Noctéglicos El Litoral.com

TRAVESÍA

Cejas

 

  

El sol quemaba demasiado en horas tempranas del día. Bebí el último trago de agua fría, me calcé la mochila sobre la espalda, encendí la moto, me coloqué el casco negro y continué el viaje.

Siempre me causaron placer las rutas con pequeñas lomadas donde todo tipo de vehículo, aparece y desaparece en forma sorpresiva en el horizonte. Es un juego entretenido el adivinar que vendrá; hay que descifrarlo en milésimas de segundos.

Después de recorrer 300 km sin parar, visualicé una estación a la vera del camino y no me quedó otro remedio que detenerme a cargar combustible ya que en breve entraría a funcionar la reserva que me alcanzaría para unos pocos kilómetros. Tuve que tocar bocina para que al rato aparezca un señor con una musculosa bastante sucia al igual que sus bermudas; me pidió disculpas justificando su demora en el baño y me hizo señas con el dedo para que le abriera la tapa del tanque. Le dije que lo llenera y realicé comentarios del clima y del viaje sin recibir una mueca a cambio. Pregunté si continuando en la misma ruta, iba a encontrar un bar o parador en donde alimentarme; el hombre hizo un gesto afirmativo con la cabeza y sólo atinó a decirme cuanto le debía.

Entre otras cosas hermosas que tiene el viajar en motocicleta, es que uno se comunica con su interior de manera diferente, el tiempo se funde entre imágenes del presente  y del pasado construyendo sensaciones.

Cuando volví a la realidad, noté por el sol que había entrado la tarde y que el tan deseado parador no aparecía. Igual seguí el camino hasta que a lo lejos una casa de ladrillos viejos con un cartel borroso se divisaba.

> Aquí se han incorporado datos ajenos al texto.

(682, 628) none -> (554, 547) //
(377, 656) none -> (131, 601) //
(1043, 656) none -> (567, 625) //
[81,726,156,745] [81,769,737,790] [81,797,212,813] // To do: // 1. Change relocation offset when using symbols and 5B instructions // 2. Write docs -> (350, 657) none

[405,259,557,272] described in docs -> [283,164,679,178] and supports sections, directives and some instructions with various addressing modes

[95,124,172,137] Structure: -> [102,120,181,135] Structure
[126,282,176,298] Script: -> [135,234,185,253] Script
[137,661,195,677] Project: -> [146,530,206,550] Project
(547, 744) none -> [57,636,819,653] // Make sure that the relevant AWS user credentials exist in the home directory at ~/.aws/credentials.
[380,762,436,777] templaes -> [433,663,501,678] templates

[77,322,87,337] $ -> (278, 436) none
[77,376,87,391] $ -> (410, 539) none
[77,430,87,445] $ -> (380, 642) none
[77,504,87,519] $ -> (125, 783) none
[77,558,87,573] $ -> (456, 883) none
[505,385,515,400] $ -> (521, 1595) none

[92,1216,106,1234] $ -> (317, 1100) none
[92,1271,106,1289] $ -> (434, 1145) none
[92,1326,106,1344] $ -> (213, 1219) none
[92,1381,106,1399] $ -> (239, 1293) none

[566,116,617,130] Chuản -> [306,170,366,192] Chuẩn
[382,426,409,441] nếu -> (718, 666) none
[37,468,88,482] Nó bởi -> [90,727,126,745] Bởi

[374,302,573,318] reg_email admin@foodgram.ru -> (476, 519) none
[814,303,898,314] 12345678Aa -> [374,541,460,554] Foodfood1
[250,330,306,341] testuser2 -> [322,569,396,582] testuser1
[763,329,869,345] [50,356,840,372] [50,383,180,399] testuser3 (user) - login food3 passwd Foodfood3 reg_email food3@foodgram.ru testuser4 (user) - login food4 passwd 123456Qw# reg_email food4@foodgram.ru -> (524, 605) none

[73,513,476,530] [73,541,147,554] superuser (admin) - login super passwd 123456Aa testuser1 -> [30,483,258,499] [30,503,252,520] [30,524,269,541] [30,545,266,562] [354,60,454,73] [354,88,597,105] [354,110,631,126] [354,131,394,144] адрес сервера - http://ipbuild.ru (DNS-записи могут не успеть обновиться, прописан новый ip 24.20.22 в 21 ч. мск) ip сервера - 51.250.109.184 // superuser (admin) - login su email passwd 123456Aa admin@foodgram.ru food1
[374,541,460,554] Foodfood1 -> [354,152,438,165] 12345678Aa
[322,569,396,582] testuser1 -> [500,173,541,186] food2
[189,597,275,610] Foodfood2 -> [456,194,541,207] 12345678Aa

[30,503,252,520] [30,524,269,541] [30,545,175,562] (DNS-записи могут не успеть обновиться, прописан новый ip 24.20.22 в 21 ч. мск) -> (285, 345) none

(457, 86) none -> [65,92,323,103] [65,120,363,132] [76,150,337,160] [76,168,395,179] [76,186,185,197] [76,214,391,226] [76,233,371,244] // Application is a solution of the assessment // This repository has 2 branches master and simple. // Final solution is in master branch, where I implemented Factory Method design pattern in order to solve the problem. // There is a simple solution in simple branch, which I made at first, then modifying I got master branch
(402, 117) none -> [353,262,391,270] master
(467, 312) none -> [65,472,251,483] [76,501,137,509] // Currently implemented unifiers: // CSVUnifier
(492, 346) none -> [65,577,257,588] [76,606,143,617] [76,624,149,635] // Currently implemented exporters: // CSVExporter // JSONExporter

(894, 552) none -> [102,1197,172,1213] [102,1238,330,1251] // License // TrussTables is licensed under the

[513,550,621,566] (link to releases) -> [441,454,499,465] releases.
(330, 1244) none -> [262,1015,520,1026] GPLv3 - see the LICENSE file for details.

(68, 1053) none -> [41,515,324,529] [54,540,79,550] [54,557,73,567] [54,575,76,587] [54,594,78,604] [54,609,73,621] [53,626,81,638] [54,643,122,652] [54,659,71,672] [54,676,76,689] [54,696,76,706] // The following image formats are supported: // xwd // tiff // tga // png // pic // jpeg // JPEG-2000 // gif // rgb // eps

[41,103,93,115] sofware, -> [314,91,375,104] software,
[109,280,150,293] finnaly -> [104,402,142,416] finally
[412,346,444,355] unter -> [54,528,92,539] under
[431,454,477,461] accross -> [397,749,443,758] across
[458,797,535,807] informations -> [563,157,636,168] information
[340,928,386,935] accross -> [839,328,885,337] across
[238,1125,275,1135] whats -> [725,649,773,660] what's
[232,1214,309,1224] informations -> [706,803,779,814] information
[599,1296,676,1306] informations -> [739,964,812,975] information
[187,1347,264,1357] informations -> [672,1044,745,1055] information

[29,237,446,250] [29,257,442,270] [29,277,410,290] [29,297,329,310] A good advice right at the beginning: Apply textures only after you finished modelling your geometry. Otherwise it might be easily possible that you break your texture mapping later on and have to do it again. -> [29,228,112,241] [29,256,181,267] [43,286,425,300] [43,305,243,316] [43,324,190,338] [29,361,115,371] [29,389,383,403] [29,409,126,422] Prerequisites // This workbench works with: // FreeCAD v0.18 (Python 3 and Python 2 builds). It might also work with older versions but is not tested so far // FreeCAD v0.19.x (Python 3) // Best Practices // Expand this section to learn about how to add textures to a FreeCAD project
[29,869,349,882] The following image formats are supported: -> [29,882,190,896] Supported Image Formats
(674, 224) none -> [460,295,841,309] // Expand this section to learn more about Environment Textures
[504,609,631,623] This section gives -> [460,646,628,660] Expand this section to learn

Estacioné mi moto americana que provocó el ladrido de unos perritos sarnosos, me quité el casco e ingresé al bar . En su interior, la luz de las bombillas era pobre mezclada con la natural que se colaba por las persianas rotas, observé rápidamente el lugar y me dirigí a una mesa cerca del mostrador. Un hombre de una edad indescifrable se me acercó y me preguntó que iba a tomar, le contesté que una cerveza y lo consulté si podía comer algo. Milanesa con fritas, me dijo, le hice un gesto afirmativo y se volvió detrás de los anaqueles con viejas fotos y botellas de ginebra y otras  bebidas.

Es increíble estar en un lugar así, detenido en el tiempo; lo imagino funcionando en la década del 30 repleto de muchachotes y alguna chica tomando ginebra y desafiándose a las cartas. El golpe seco de la botella y el vaso me hizo retornar al presente, me serví la cerveza helada y mientras bebía observaba los rostros de esos  señores que parecían conversar en voz baja, cubiertos de arrugas y sus bocas carentes de dientes. ¡Qué rostros!, cuanta historia junta en un presente interminable.

Espontáneamente extraigo de la mochila mi cámara de fotos, me acerco y con timidez les pregunto si les puedo sacar una foto; sus ojos se clavan en mí en unos segundos eternos hasta que uno de ellos me da el sí. Enfoco, disparo, les agradezco y me dirijo hacia mi mesa con una sonrisa plena de felicidad elucubrando mi próximo destino.

3 comentarios sobre “TRAVESÍA”

  1. Rodolfo dijo:

    Que hermosa Historia. Me trae recuerdos de algun viaje, en que se funden mis imagenes con las palabras.-
    simple, con poca gramatica, lo cual me sirve para sumergirme en mi inmaginacion.-
    Felicitaciones !!!

  2. Fideo dijo:

    Querido Diego. Acabo de descubrir este espacio y me gustó mucho. Me debés una explicación de por qué nunca me dijiste que lo tenías… Sí, ya sé, hace “años” que no nos vemos…
    Linda la idea de estos relatos cinematográficos. Particularmente éste, que ya lo elegí para leer en el taller de lectura que coordino acá en Rafaela, donde concurren dos “moteros”.
    Un abrazo y te tendré presente más frecuentemente, ahora sé dónde encontrarte.
    fideo

  3. maria dijo:

    Me gustó el relato, la lengua precisa y las descripciones y “detallen” me hicieron revivir experiencias en las cuales el tiempo detenido se resignifica en nuestras vidas.